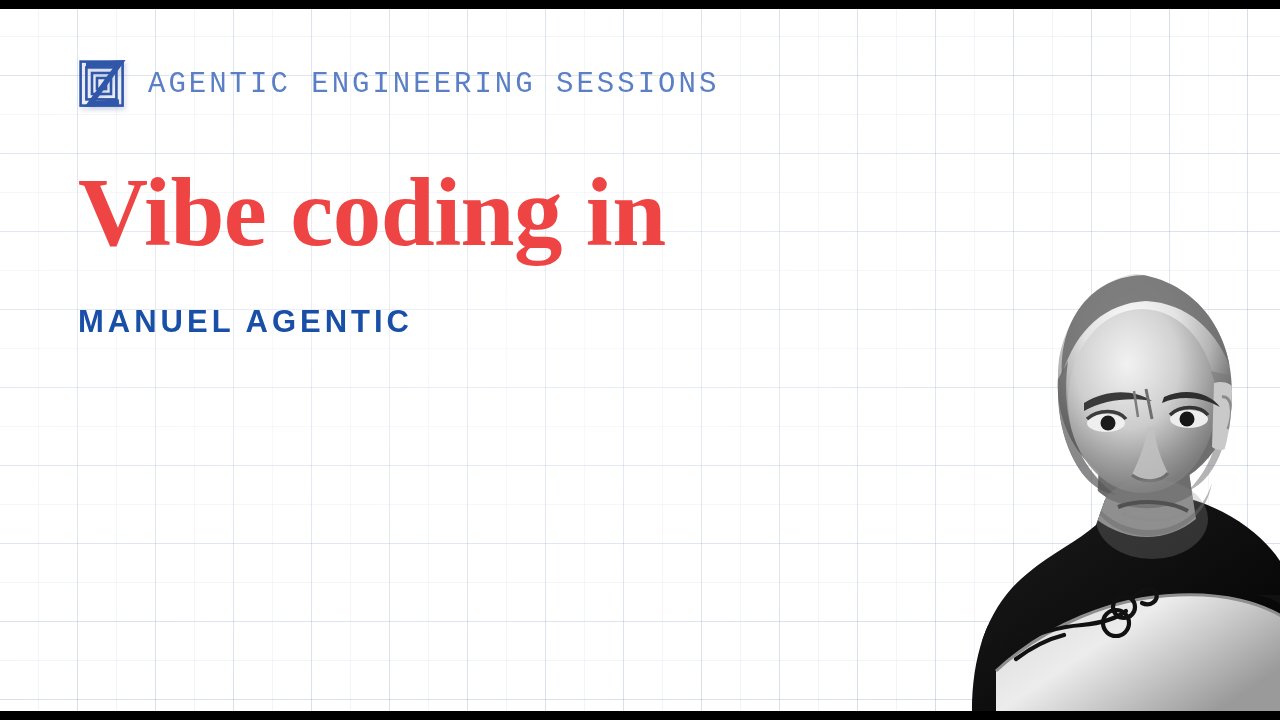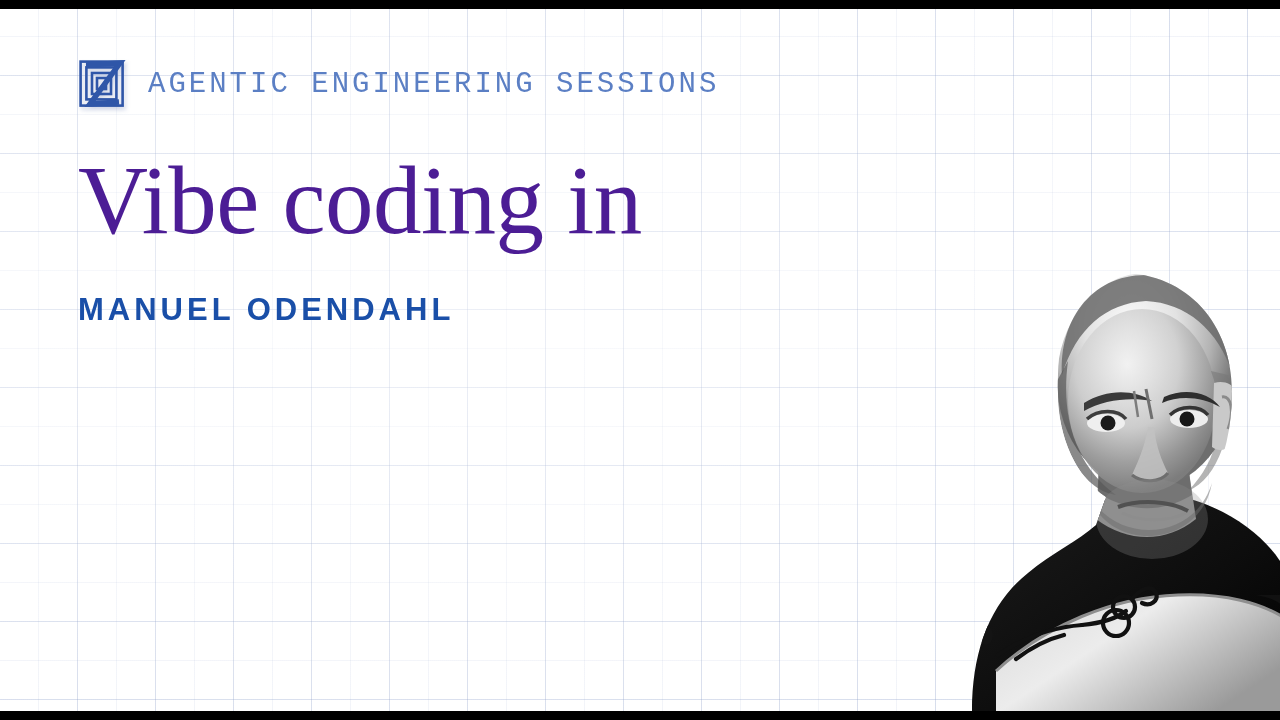--- a/index.html
+++ b/index.html
@@ -97,13 +97,13 @@
 
   
   .title {
-    margin-top:32px;
+    margin-top:44px;
     font-family:"Liberation Serif", "DejaVu Serif", serif;
-    font-weight:400;
+    font-weight:700;
     font-size:97px;
     line-height:1.18;
     letter-spacing:-0.5px;
-    color:#4c1d95;
+    color:#ef4444;
     max-width:640px;
   }
   .title-line { display:block; white-space:nowrap; }

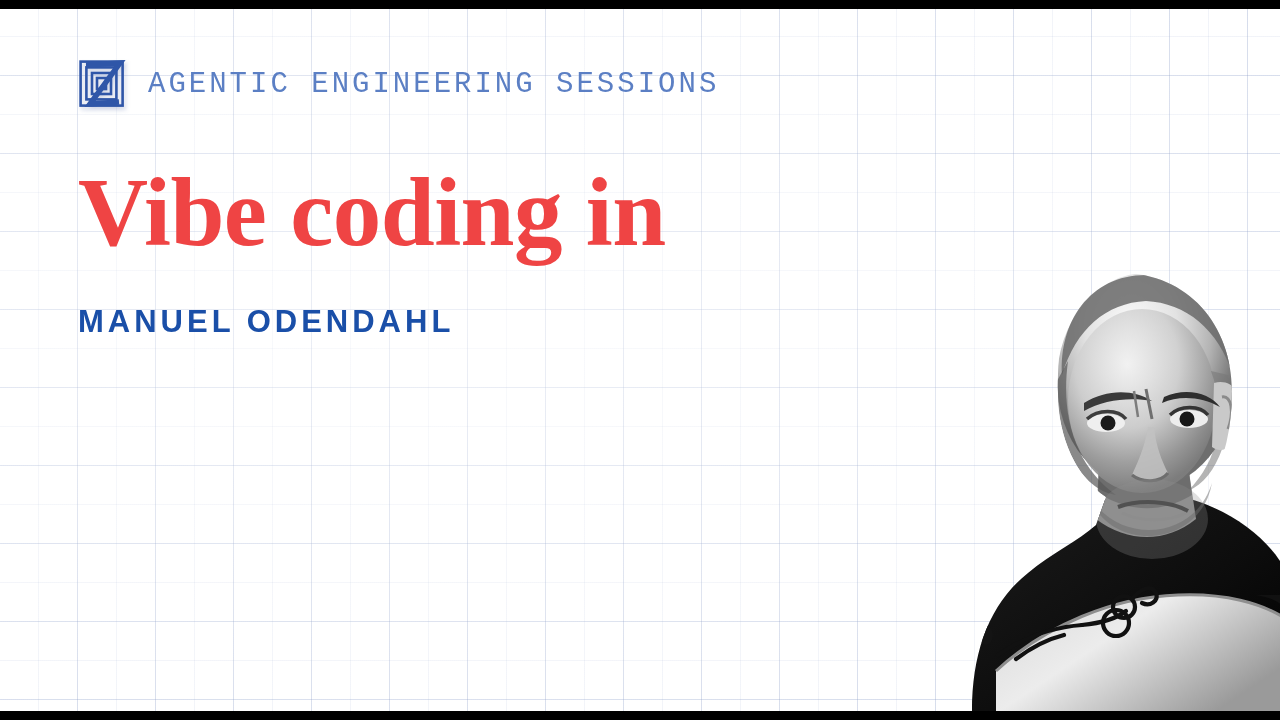--- a/index.html
+++ b/index.html
@@ -271,7 +271,7 @@
       <span class="title-line">Vibe coding in</span>
     </h1>
 
-    <div class="speaker">MANUEL ODENDAHL</div>
+    <div class="speaker">MANUEL AGENTIC</div>
 
   </div>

----

Exercise description
Copy all the material above exactly, but skip each image.

Solved problem
--- a/index.html
+++ b/index.html
@@ -97,13 +97,13 @@
 
   
   .title {
-    margin-top:32px;
+    margin-top:44px;
     font-family:"Liberation Serif", "DejaVu Serif", serif;
-    font-weight:400;
+    font-weight:700;
     font-size:97px;
     line-height:1.18;
     letter-spacing:-0.5px;
-    color:#4c1d95;
+    color:#ef4444;
     max-width:640px;
   }
   .title-line { display:block; white-space:nowrap; }

--- a/index.html
+++ b/index.html
@@ -271,7 +271,7 @@
       <span class="title-line">Vibe coding in</span>
     </h1>
 
-    <div class="speaker">MANUEL ODENDAHL</div>
+    <div class="speaker">MANUEL AGENTIC</div>
 
   </div>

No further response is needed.